In 1920, Los Angeles had overtaken San Francisco to be the most populated city in California. In 1916, there were 49,107 Catholics residing in the city, according to federal census data. By 1926, that number jumped 132% to 114,211 Catholics in Los Angeles alone, not counting surrounding areas.
There were two major reasons for this, according to Father Michael Engh, SJ, chancellor at Loyola Marymount University and a former history professor. The first was LA and its Chamber of Commerce were heavily promoting the area for its sunny weather, affordable land, and plentiful jobs.
Entire industries were flocking to the region or being created. Movies. Oil. Aerospace. With more jobs came more people. With more people came new construction. With new construction came more infrastructure.
“It’s the American dream,” Engh said. “Get a job, get a home, raise your families here. Great environment, great weather.”
The second reason was the Mexican Revolution. With strife, battles, and chaos waging south of the border, many Mexican citizens poured into LA dreaming of a better life of better-paying jobs, housing, and education for their children.

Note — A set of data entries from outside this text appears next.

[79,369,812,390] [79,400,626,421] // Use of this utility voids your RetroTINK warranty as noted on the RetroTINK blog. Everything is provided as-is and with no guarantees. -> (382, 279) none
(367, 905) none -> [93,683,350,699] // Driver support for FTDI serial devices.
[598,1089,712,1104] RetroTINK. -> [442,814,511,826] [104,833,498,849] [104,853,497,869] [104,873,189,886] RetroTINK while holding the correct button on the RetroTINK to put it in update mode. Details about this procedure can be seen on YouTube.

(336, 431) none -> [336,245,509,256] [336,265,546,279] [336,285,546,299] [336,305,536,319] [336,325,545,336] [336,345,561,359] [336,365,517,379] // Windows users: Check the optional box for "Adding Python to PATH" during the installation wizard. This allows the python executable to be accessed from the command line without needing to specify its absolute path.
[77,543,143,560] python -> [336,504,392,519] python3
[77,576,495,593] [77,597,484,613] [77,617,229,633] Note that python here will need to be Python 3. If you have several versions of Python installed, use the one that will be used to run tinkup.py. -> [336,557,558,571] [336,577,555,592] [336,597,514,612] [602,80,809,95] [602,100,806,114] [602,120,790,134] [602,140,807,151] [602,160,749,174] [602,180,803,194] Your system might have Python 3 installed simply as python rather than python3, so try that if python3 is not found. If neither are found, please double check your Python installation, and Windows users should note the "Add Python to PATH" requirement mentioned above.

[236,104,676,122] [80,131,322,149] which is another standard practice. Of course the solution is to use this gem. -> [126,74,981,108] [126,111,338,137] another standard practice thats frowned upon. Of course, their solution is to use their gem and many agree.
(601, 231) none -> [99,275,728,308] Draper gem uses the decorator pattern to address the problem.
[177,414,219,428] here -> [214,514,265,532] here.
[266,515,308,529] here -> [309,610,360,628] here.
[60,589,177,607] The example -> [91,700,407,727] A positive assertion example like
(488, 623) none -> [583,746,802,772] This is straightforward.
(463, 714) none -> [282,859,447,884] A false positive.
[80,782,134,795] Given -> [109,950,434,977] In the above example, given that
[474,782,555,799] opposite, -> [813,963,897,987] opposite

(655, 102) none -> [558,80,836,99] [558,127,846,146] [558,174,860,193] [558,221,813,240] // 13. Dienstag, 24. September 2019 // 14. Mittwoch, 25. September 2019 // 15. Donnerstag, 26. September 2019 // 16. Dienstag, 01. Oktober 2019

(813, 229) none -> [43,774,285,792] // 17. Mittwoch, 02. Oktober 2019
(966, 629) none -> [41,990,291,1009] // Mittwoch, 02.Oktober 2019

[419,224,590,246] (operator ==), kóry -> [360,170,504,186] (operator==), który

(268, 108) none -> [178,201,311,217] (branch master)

With anti-Catholic sentiment also raging in Mexico, streams of priests, nuns, and religious also fled to the U.S., with many ending up in Los Angeles.
So with an increasing Spanish-speaking population, and priests and nuns available to serve that community, that also required more churches.
“So economic growth, enormous influx of people, railroad transportation,” Engh said. “And then this great flood from Mexico coming up as well. So the diocese was growing by leaps and bounds along with Los Angeles and Southern California.”
Then Engh exclaimed, “I had forgotten just how dynamic the period actually was.”
For several of the 18 parishes celebrating their centennial this year, the festivities came in all manners and measures.
At Mother of Sorrows Church in South Los Angeles, the commemoration actually began last year, with a different celebration each month. Those events included a Mass with Archbishop José H. Gomez, a centennial logo contest, and raffles of religious articles.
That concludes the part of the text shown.